I love this paper and will just repeat one snappy quote: “if soldiers can be heroes, why can't research volunteers?”
Now for this week’s reader column, Mo Diddly asks:
In many normie conversations I’ve had (across a wide political spectrum), it seems like there is a truly bipartisan appetite for decoupling health insurance from employment. It’s such an easy sell for both right and left, why is this never on the table from any actual politicians, Democrats or Republicans?
This question reminded me of how much I miss the days when politics was boring and a larger share of political journalism was done by tedious people for an audience that was genuinely curious about why certain things work the way they do in the government. The issue here is that while at a high level of abstraction it’s easy to get people to agree that having the government heavily subsidize job-linked health insurance is a non-optimal approach to healthcare policy, that doesn’t specify a unique alternative system. Every possible alternative that you could come up with has some downsides relative to others. And in a highly polarized climate, it is hard to forge win-win compromises on such a high profile and potentially explosive issue.

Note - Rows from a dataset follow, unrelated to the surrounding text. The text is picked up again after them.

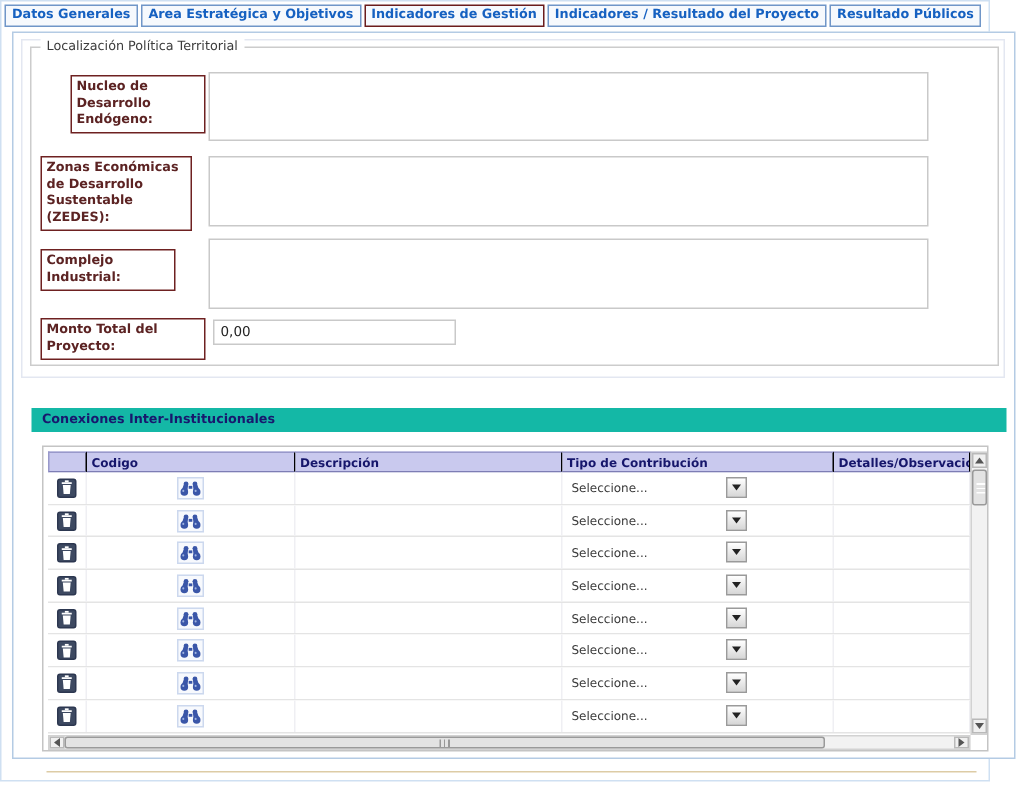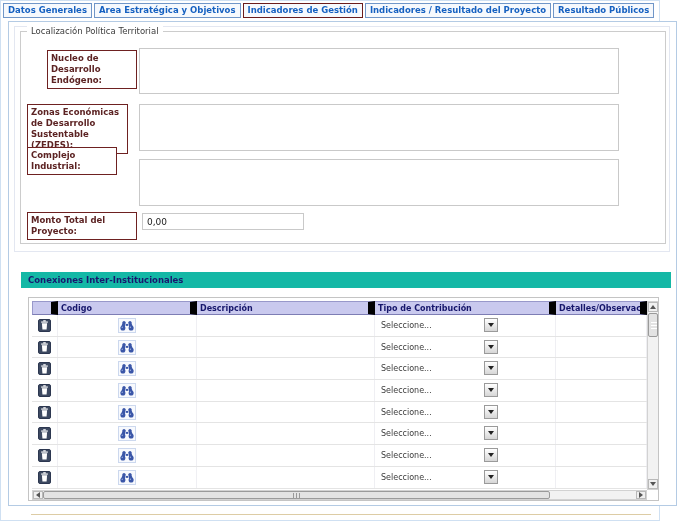--- a/index.html
+++ b/index.html
@@ -107,7 +107,7 @@
     <span class="flabel" style="left:6px; top:72px; width:101px;">Zonas Económicas de Desarrollo Sustentable (ZEDES):</span>
     <textarea class="ta" style="left: 118px; top: 72px; width: 480px; height: 47px;"></textarea>
 
-    <span class="flabel" style="left:6px; top:115px; width:90px;">Complejo Industrial:</span>
+    <span class="flabel" style="left:6px; top:134px; width:90px;">Complejo Industrial:</span>
     <textarea class="ta" style="left: 118px; top: 127px; width: 480px; height: 47px;"></textarea>
 
     <span class="flabel" style="left:6px; top:180px; width:110px;">Monto Total del Proyecto:</span>

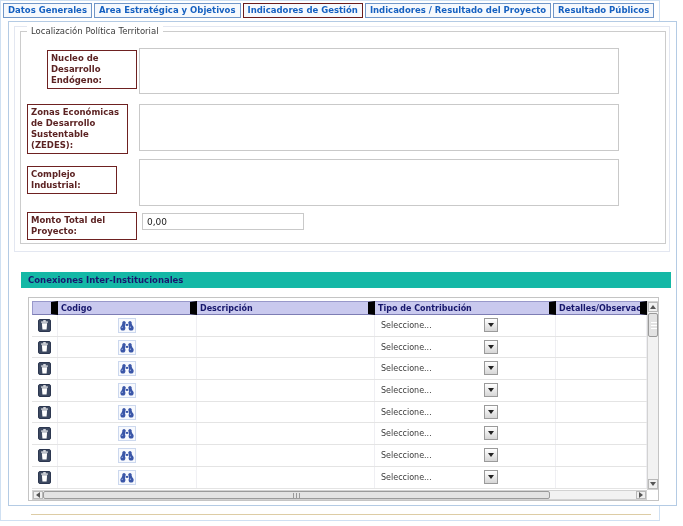--- a/index.html
+++ b/index.html
@@ -34,7 +34,7 @@
                border:1px solid #c4c4c4; background:#fff; overflow:hidden; }
 
   .thead { position:absolute; left:3px; top:3px; display:flex; height:14px; }
-  .hcell { background:#c9c9ee; border-top:1px solid #9898ca; border-right:7px solid #000000;
+  .hcell { background:#c9c9ee; border-top:1px solid #9898ca; border-right:1px solid #000000;
            border-bottom:1px solid #7d7db4; color:#16166b; font-size:8px; font-weight:bold;
            padding:2px 3px 0 3px; overflow:hidden; white-space:nowrap; }
   .hcell:first-child { border-left:1px solid #9898ca; }

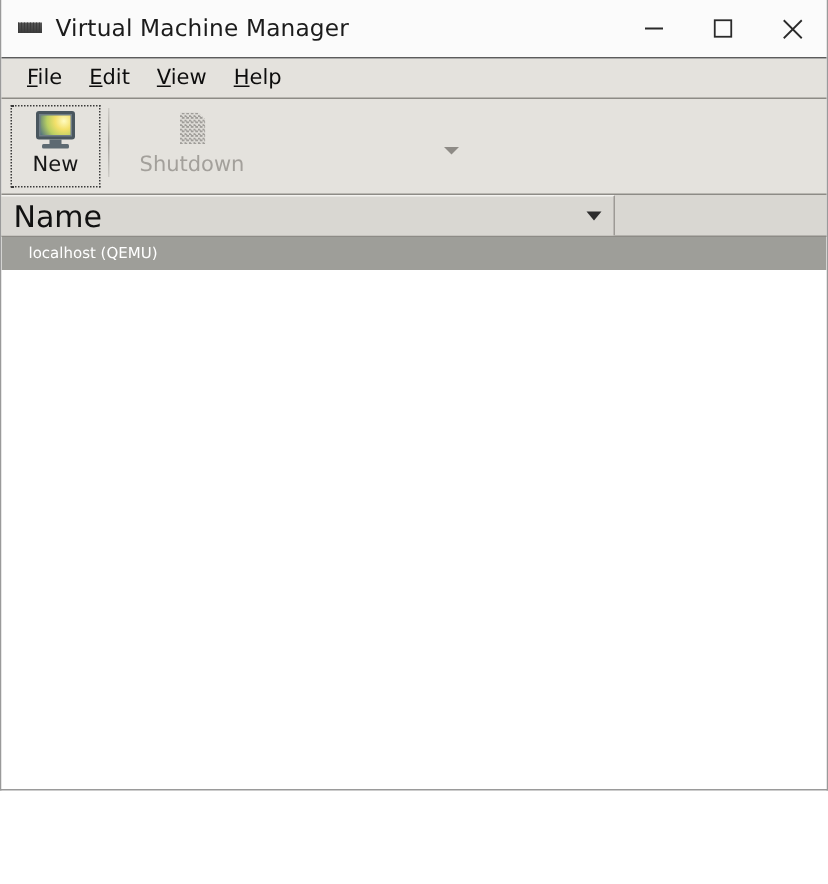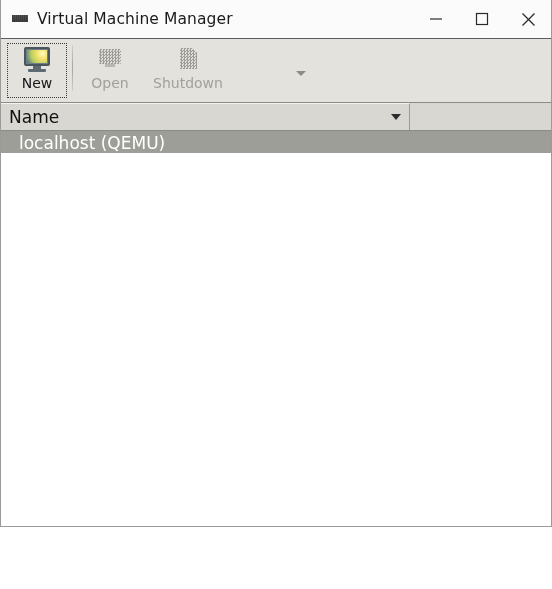--- a/index.html
+++ b/index.html
@@ -326,6 +326,12 @@
     </div>
   </div>
 
+  <div class="menubar">
+    <div class="menu-item"><u>F</u><span>ile</span></div>
+    <div class="menu-item"><u>E</u><span>dit</span></div>
+    <div class="menu-item"><u>V</u><span>iew</span></div>
+    <div class="menu-item"><u>H</u><span>elp</span></div>
+  </div>
 
   <div class="toolbar">
 

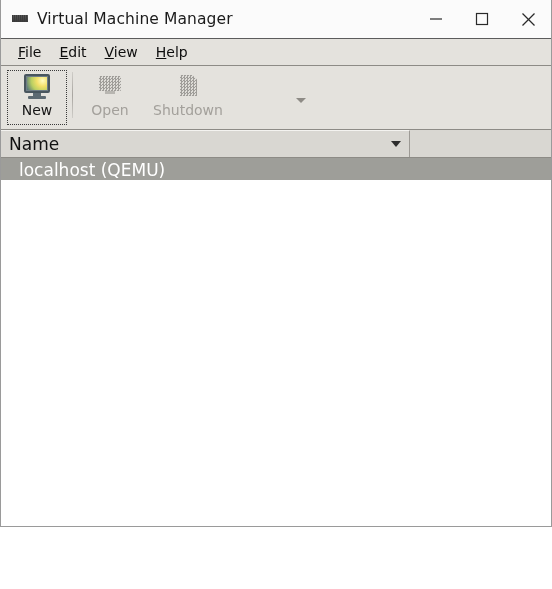--- a/index.html
+++ b/index.html
@@ -347,13 +347,6 @@
 
     <div class="tb-sep"></div>
 
-    <div class="tb-item disabled">
-      <div class="tb-icon icon-open">
-        <div class="d-body dither"></div>
-        <div class="d-stand"></div>
-      </div>
-      <div class="tb-label">Open</div>
-    </div>
 
 
 

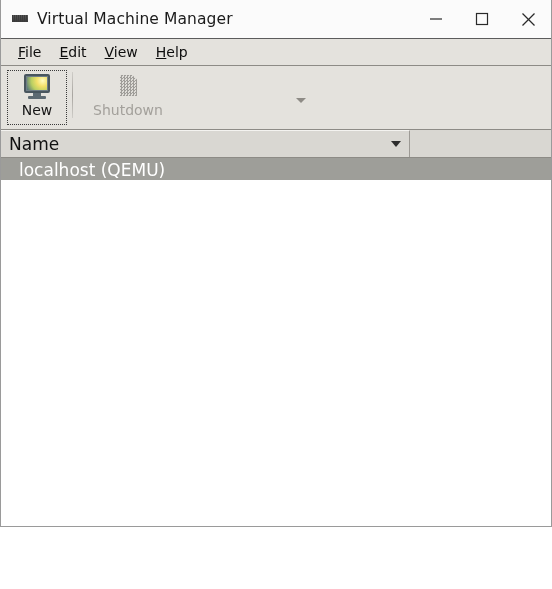--- a/index.html
+++ b/index.html
@@ -262,7 +262,7 @@
     align-items: center;
     box-sizing: border-box;
     padding: 0 8px;
-    font-size: 17px;
+    font-size: 20px;
     color: #111111;
     cursor: default;
     position: relative;

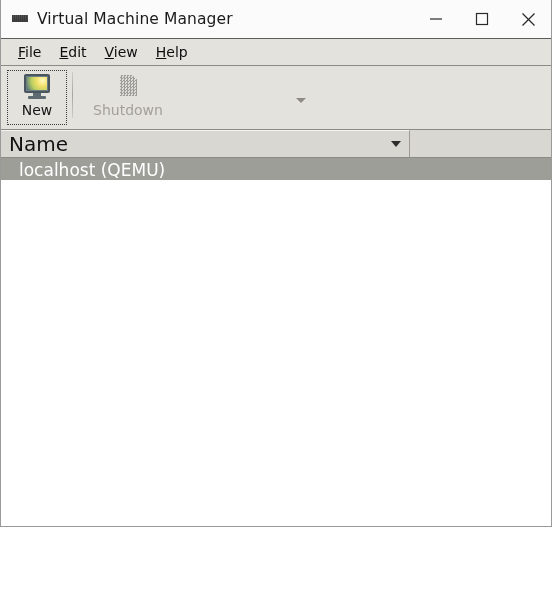--- a/index.html
+++ b/index.html
@@ -287,10 +287,10 @@
   .list-row {
     height: 22px;
     display: flex;
-    align-items: flex-end;
+    align-items: center;
     background: #9e9e99;
     color: #ffffff;
-    font-size: 17px;
+    font-size: 10px;
     padding-left: 18px;
     box-sizing: border-box;
     cursor: default;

I used to spend a lot of time talking to health policy experts and reading their PDFs and attending their think tank events. I’m fairly certain that if you locked Michael Cannon from Cato and his staff in a room with the Center for American Progress health policy team and told them they had to come up with a joint proposal that everyone in the room agreed was better than the status quo before they could go home to their families, they could do it. They could probably actually write down more than one plan that they would broadly agree is better than the status quo. But whatever they came up with wouldn’t be better for every specific individual and interest group in American society. And a lot of the upside would be pretty marginal, like “healthy people who might hypothetically fall ill and genuinely need medical treatment will benefit from slightly lower levels of utilization by hypochondriacs if they do happen to get sick.” Or “you could save a few hours worth of annoying paperwork before quitting your day job to launch a Substack.”